-- Extracted information --
=== Begin Enclosure ===

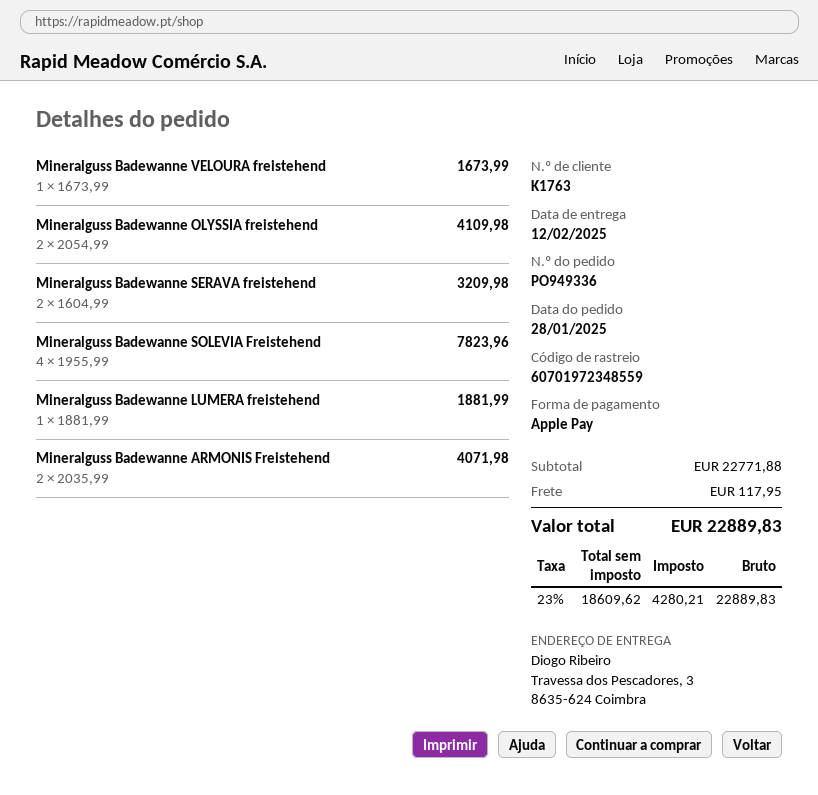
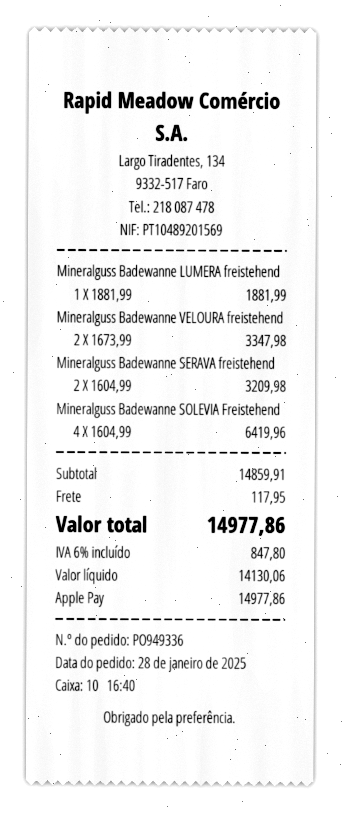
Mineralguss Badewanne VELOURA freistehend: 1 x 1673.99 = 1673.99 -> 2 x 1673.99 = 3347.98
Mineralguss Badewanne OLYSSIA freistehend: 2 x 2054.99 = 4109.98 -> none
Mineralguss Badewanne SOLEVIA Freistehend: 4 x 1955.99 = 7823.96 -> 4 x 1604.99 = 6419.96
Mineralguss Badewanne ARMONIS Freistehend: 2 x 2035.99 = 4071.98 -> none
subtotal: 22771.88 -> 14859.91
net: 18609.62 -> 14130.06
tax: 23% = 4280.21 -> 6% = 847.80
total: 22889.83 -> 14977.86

=== End Enclosure ===

-- Task instructions --
Within the data above, how many lines include the string "Mineralguss"? Only the number is required.

-- Response to the task --
4